To be quite candid, Dr. Oredipe has not gone far enough. Nigeria is not only living on borrowed time, we are living on borrowed funds and depleting economic resources. Time is, of course, a major economic resource which is prodigiously wasted by those of our leaders who take months to appoint their cabinets; take years to react to a law suit instituted against us in a foreign land and then take even more time to respond until we find ourselves with $9.6bn to pay to a foreign adventurer. They cannot understand Oredipe.
Oredipe reminded us about two examples which substantiate his alarm. They are reproduced below.
“Nigeria accounted for 42 per cent of the world’s exports of shelled groundnuts. Our total export volume was 502,000MT. This declined to 356MT by 2016. Nigeria lost her leadership position and was overtaken by the USA, China, and Argentina.
“Nigeria was also the largest exporter of palm oil in the world and accounted for 27 per cent of total global export volume for palm oil. Indonesia alone recorded US$16.5bn, 54.5 per cent of total palm oil exports. Unfortunately, Nigeria is not listed among the first 15 as at this moment.”
Apart from updating the statistical data, Oredipe has merely informed us that our nation is doomed on account of dependence on crude oil which is no longer capable of providing this country with the revenue required for rapid GDP growth. Oredipe, perhaps wanting to spare us the implications of our current status as groundnut and palm oil producer did not draw the obvious conclusion. The nations now leading us in groundnut and palm oil production were once our customers.
With their new position as leading producers they have become entrenched competitors. Even if we now want to increase the output of these commodities significantly, we will face stiff competition when attempting to export our products. More to the point, we are not now even in any position to increase output of farm products for several reasons – only two of which will be mentioned now.

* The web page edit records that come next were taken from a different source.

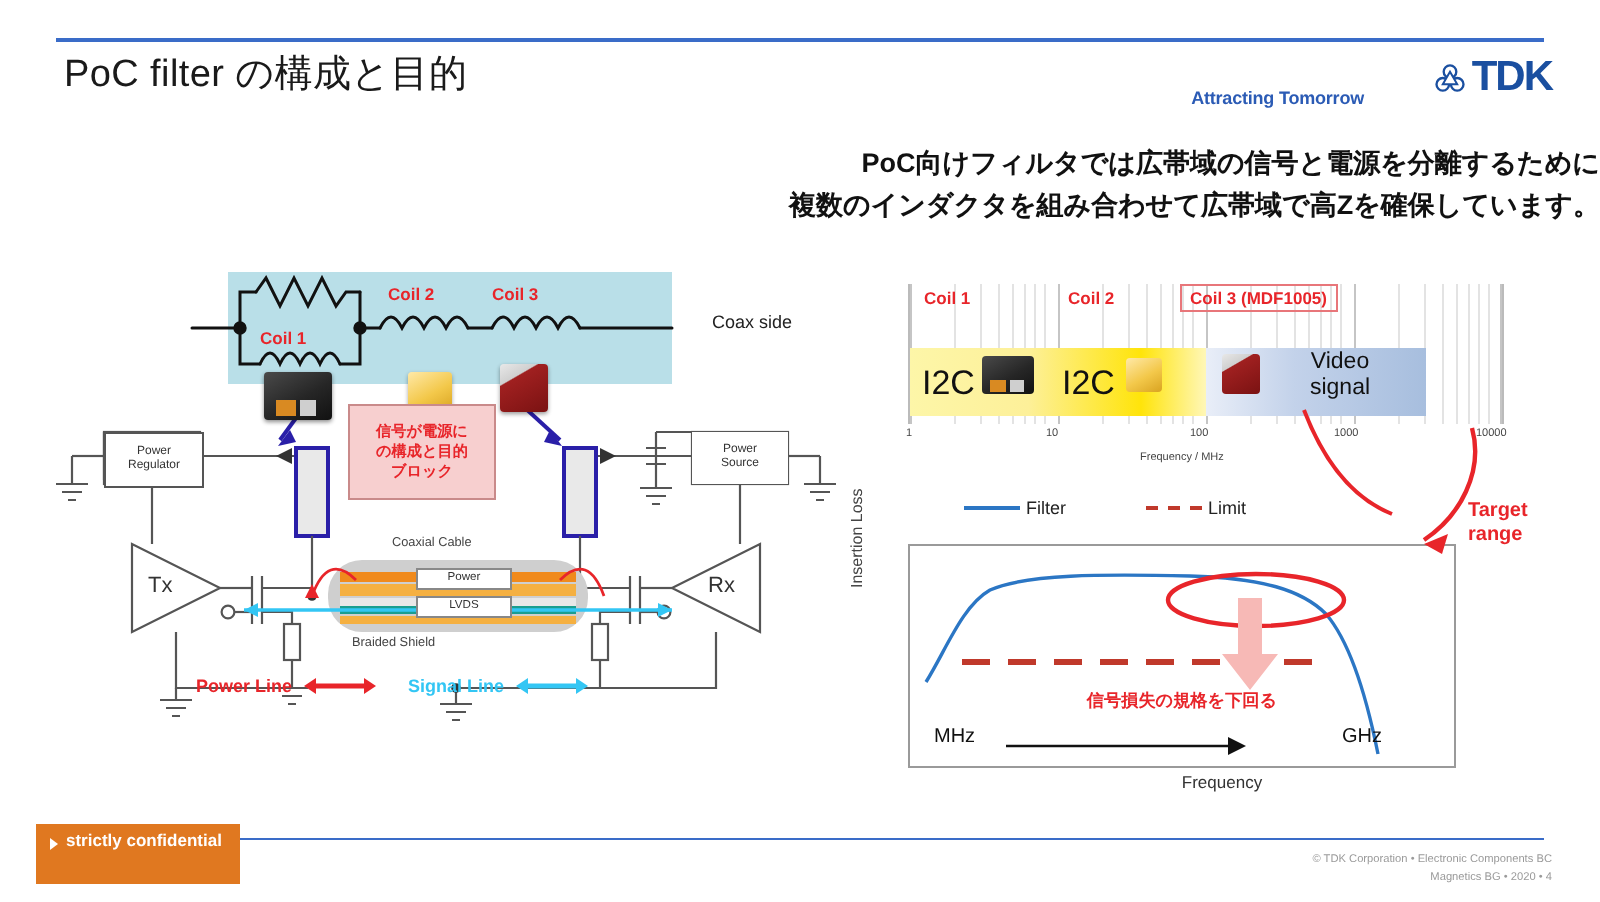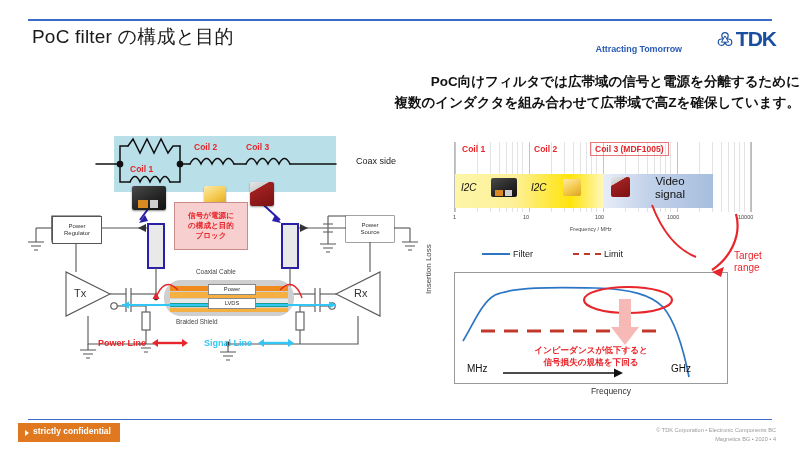"I2C" .i2c { font-size: 10px -> 17px; font-style: italic -> none }
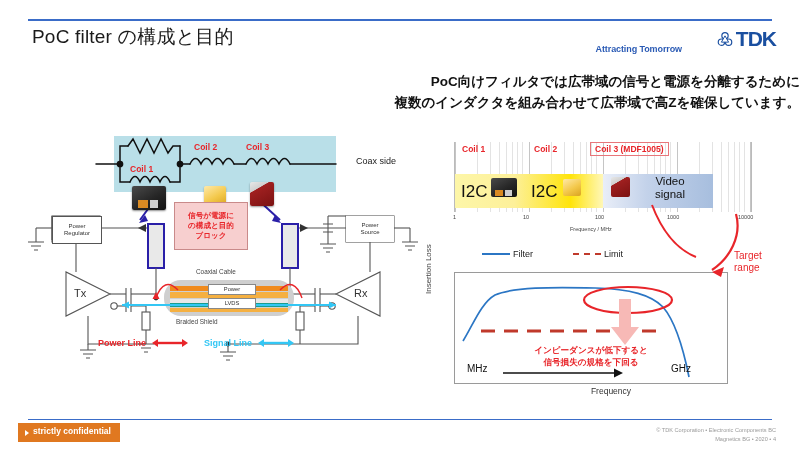"Target" .target { font-weight: normal -> bold }
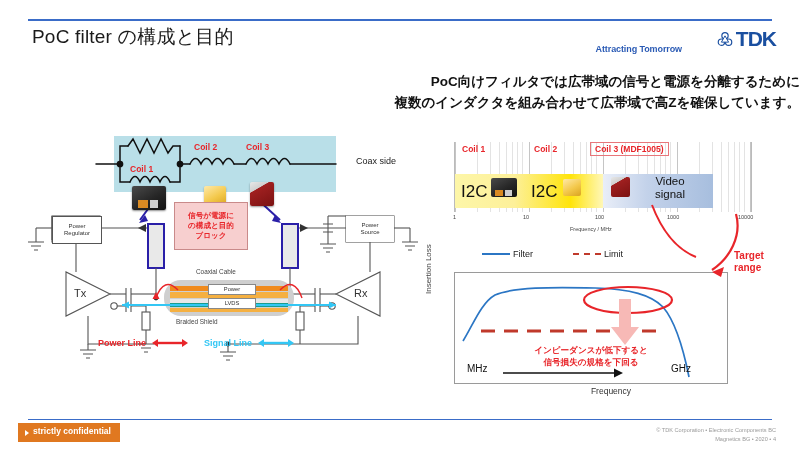"インピーダンスが低下すると" div { html: <div>インピーダンスが低下すると</div> -> none }
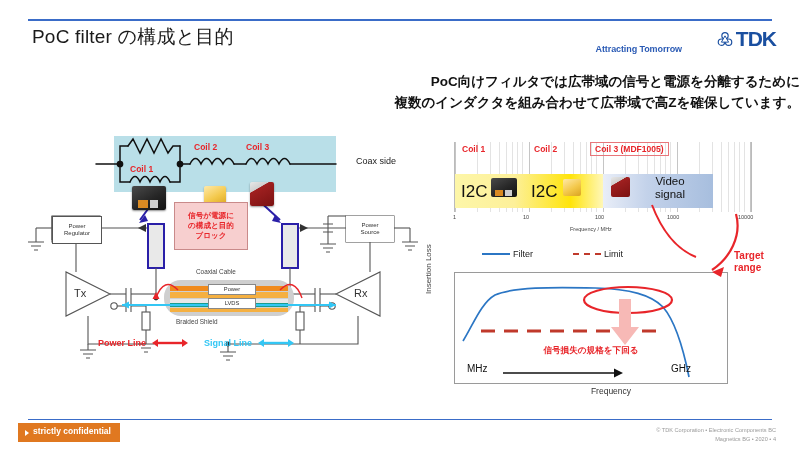"strictly confidential" .conf { padding: 3px 9px 6px 7px -> 3px 9px 17px 7px }
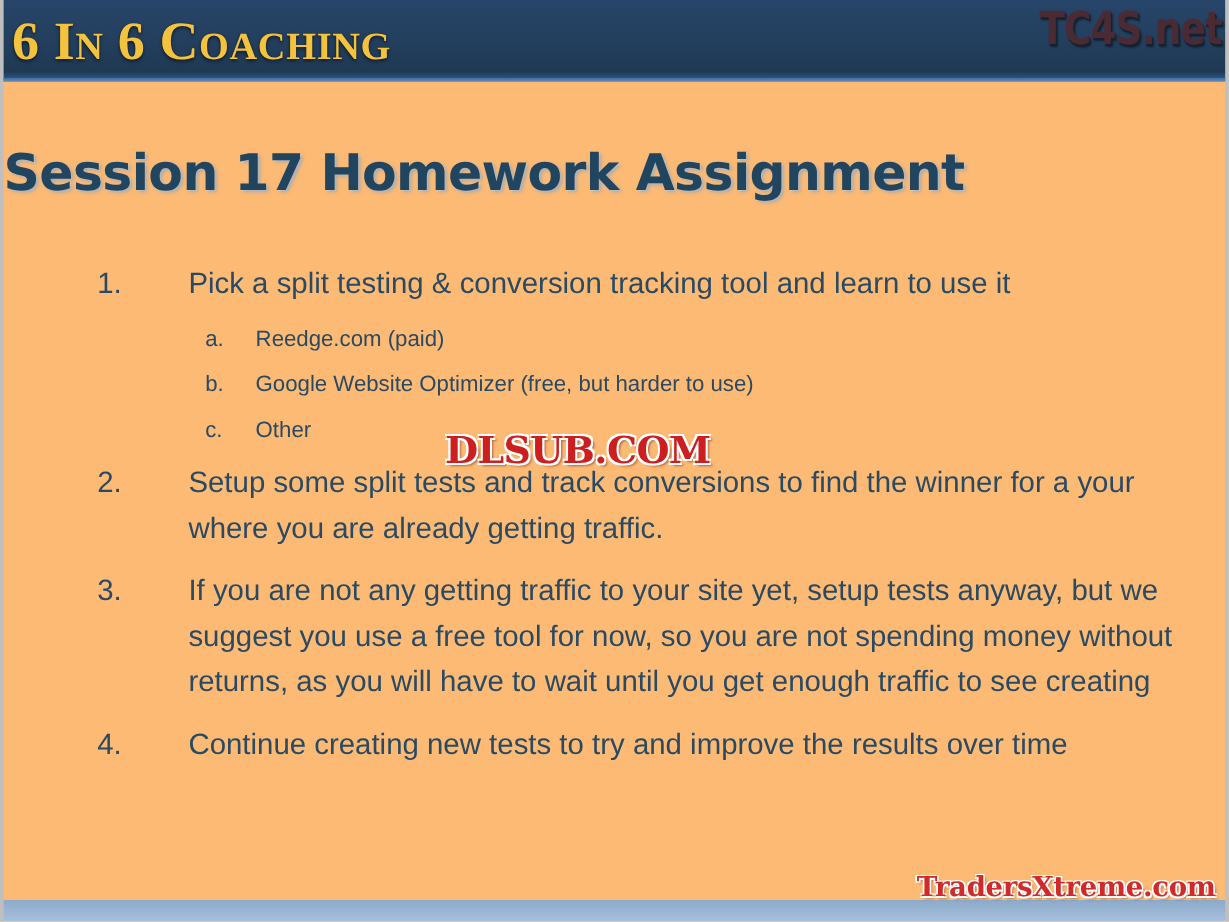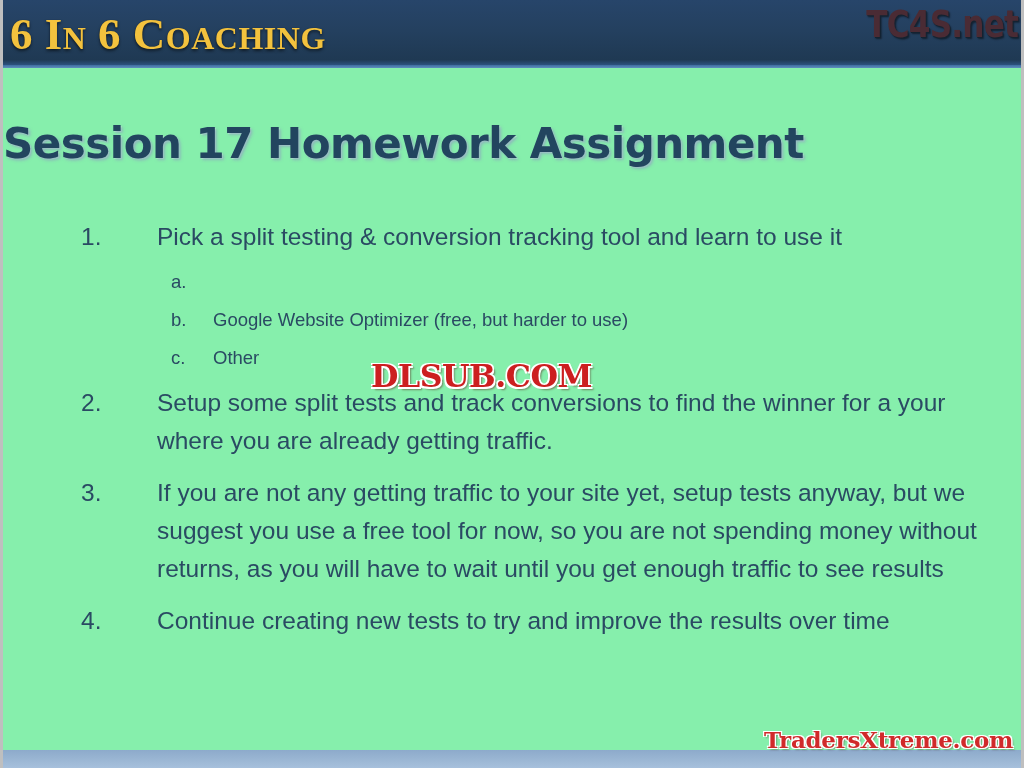"6 In 6 Coaching" .slide { background: #86efac -> #fdba74 }
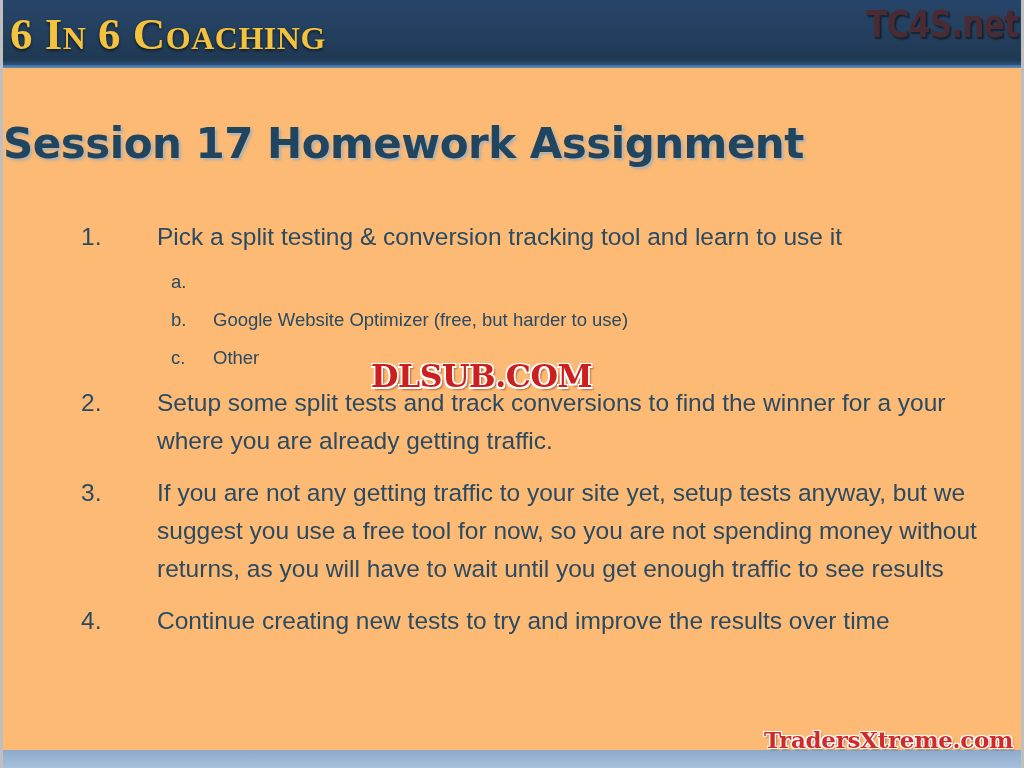"Reedge.com (paid)" span.text { html: none -> <span>Reedge.com (paid)</span> }
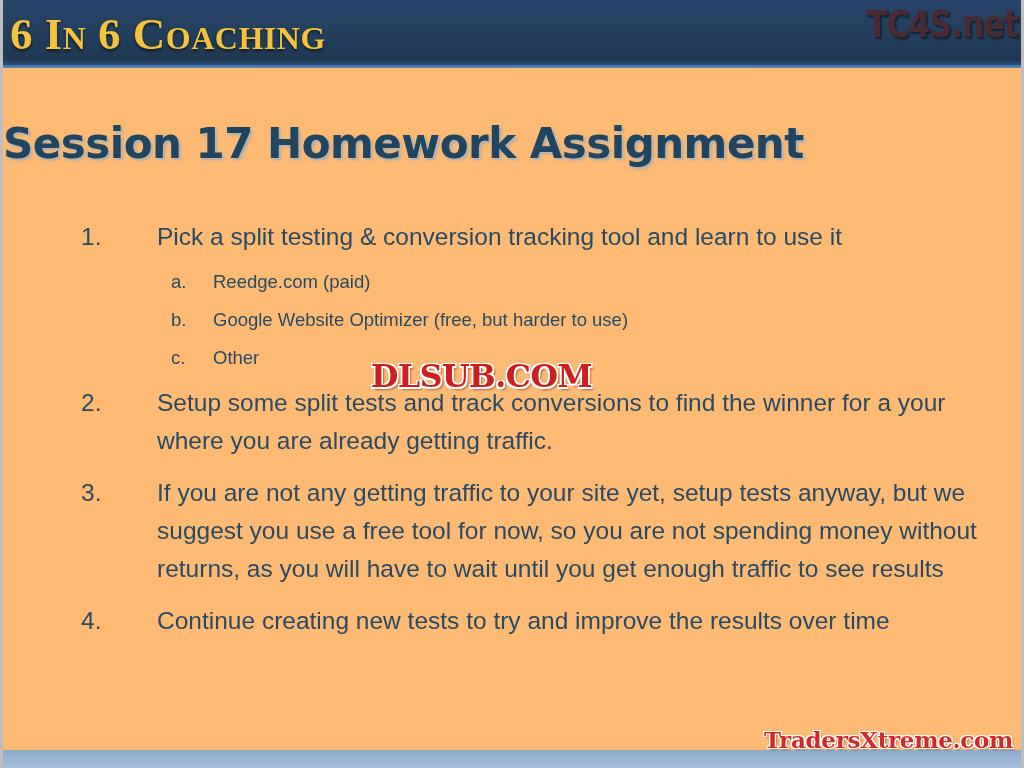"If you are not any" span.text { text: results -> creating }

First, the farm workers who in the 1940s to 1970, made Nigeria the leading exporter of palm oil, groundnut, cocoa, timber, cotton, etc. have been replaced by children who are not interested in farm work. Even in the good old days, women produced a large percentage of the food items – ably supervised by the male farmers and occasionally the male children. Today, in Nigeria, the typical farmer is an old woman about fifty years old practising the same method of agriculture which the rest of the world discarded in the last century with the advent of the Green Revolution.
The Green Revolution, itself, which allowed mankind to escape mass starvation in the bottom half of the last century has also gradually given way to biotechnology. Between the two advances in agriculture they have made it possible to increase crop yield per hectare in advanced countries by more than forty times. The Nigerian farmer, still stuck in the Stone Age cannot compete anymore. Globalisation of markets has reached the Nigerian farm and it is making expansion of production almost a wasted effort because Nigeria cannot compete on price. That is the problem we are now experiencing with rice.